Goal: Maintaining steady cash flow
While you’re working, and others are dependent on your income to support your short-term, and long-term goals, keeping a steady cash flow is essential to meeting your daily and monthly expenses. So, it’s obviously important that you maintain sufficient earned income. But what happens if you encounter a serious illness or injury that keeps you from work for an extended period? In addition to your inability to work and generate an income, you might also have unexpected medical, or recovery costs associated with an injury or illness. As these events can result in causing you to feel a real financial pinch, you may want to consider some type of disability insurance, or critical illness insurance to manage these risks, and protect your goals. Your employer may offer some coverage as part of an employee benefit program, but it might not be sufficient, so you may need to look at private coverage. Your Edward Jones financial advisor can assist you in exploring your needs and possible solutions.
Goal: Keeping retirement accounts intact
Ideally, you’d like to leave your RRSP, TFSA and other investment accounts intact until you need to start tapping into them when you retire. But what if you face an unexpectedly large medical bill or you need to replace your furnace or get a new car? If you don’t have the money readily available, you might be forced to dip into retirement savings, incurring taxes and potential penalties and leaving yourself fewer resources for retirement.

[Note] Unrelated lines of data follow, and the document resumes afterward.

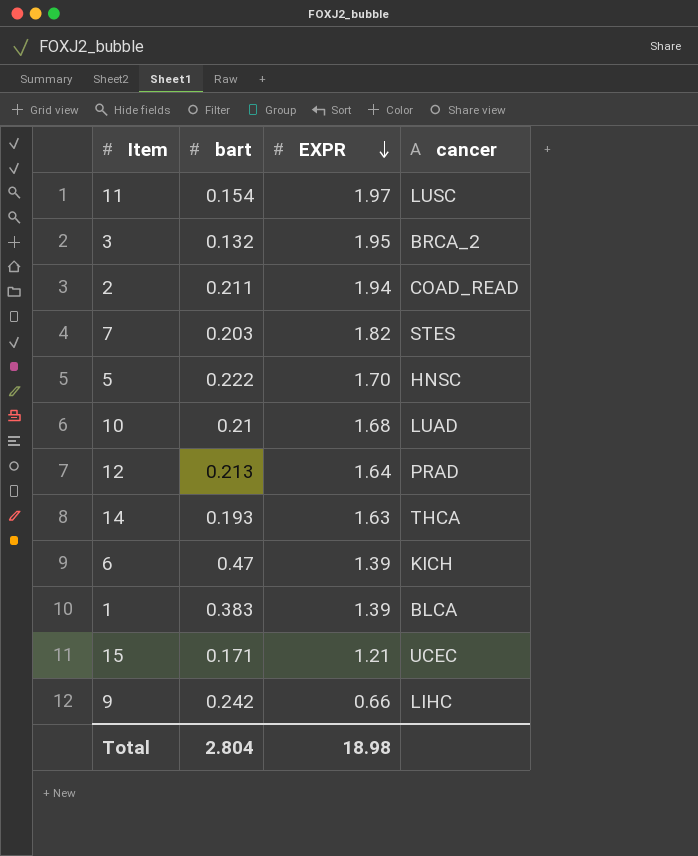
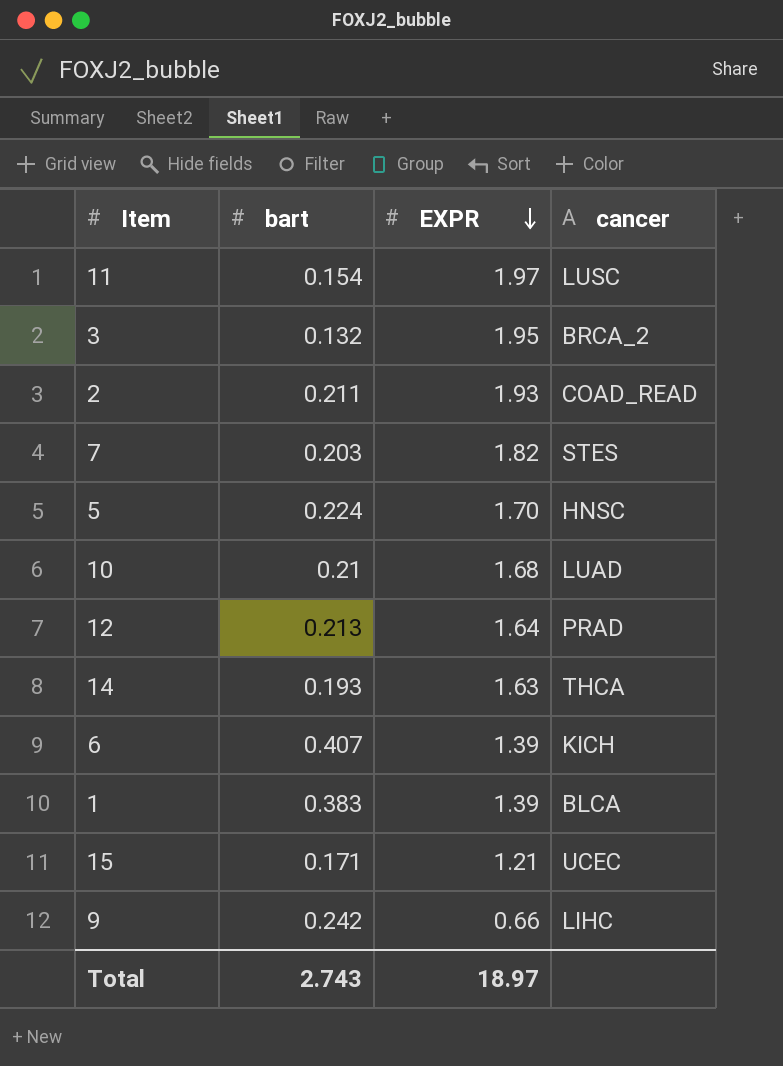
2 | EXPR: 1.94 -> 1.93
5 | bart: 0.222 -> 0.224
6 | bart: 0.47 -> 0.407
Total | bart: 2.804 -> 2.743
Total | EXPR: 18.98 -> 18.97

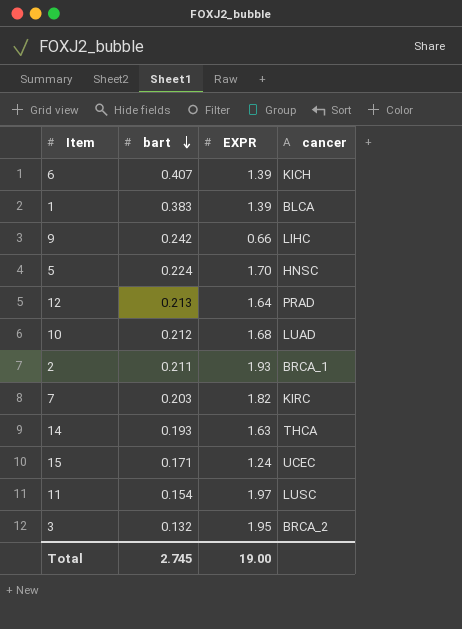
row order: EXPR descending -> bart descending
10 | bart: 0.21 -> 0.212
2 | cancer: COAD_READ -> BRCA_1
7 | cancer: STES -> KIRC
15 | EXPR: 1.21 -> 1.24
Total | bart: 2.743 -> 2.745
Total | EXPR: 18.97 -> 19.00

You can help avoid this setback by creating an emergency fund containing three to six months’ worth of living expenses, with the money kept in a liquid, low-risk account.
Goal: Having confidence in your strategy
To help achieve your important financial goals, you need a strategy – and you need to believe in it strongly enough to keep following it during all types of stress on the financial markets. It’s not always easy to maintain this conviction – one in three of those planning to retire are thinking about retiring later due to the pandemic, predominantly for financial reasons, according to a retirement study survey from Edward Jones in partnership with Age Wave. One way to help gain this confidence is by working with a financial advisor.
The importance of receiving good advice became apparent during the COVID-19 pandemic, which brought about a variety of financial worries, such as job loss, retirement considerations, caregiving for elderly parents or providing financial support to adult children. Those surveyed in the Edward Jones retirement study noted that the majority of both retirees and pre-retirees were interested in help optimizing their investments and savings.
You will face some challenges on your journey toward achieving your financial objectives. But by being resilient, you can stay on the right road.